Wiggins has asked for the wisdom of the Perl Monks concerning the following question:

This is more a contemplation, that a search for a solution.

I have created an old classic ISAM structure of SHA1 values. A data file of 15+ Million ordered SHA1s in a file of fixed length records (SHA1\n = 41 bytes each). Then an index file containing ordered SHA1s with corresponding record position (fixed length) pointing to every 1000th record of the data file.

I do a binary search (seek & read) of the index, locate the record pointing to the data file just below the desired SHA1; then seek the data file to the indicated record, and do a sequential search of up to 1001 records until I match or pass the target value. Classic data structure stuff.

During this processing, on rare occasions (1 in 1000 searches), I read a record with "$record=<INDX>;" syntax and end up with all the remainder of the file in the scalar!
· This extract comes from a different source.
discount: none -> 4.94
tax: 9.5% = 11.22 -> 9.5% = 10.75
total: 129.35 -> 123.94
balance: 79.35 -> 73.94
As if the code had forgotten (or undef'ed) the input record separator and 'slurped' the remainder of the file. This became apparent finding 100s of pages of SHA1 values (1 per line) in the debug log where I had just printing the $record variable I had read.

--Solution, so far--
This was coded using the Perl buffered IO (opens, seek, read). That was not the best choice for doing a random access binary search of fixed length records (and there was/is something that breaks occasionally). So I switched the index search to unbuffered "sys[open|seek|read]" and haven't had this slurping problem with the index. The data file is read sequentially, so buffered access would be useful here. But eventually, the same slurping happened with the data file. I modified all the file IO code to use only the 'sys....' calls..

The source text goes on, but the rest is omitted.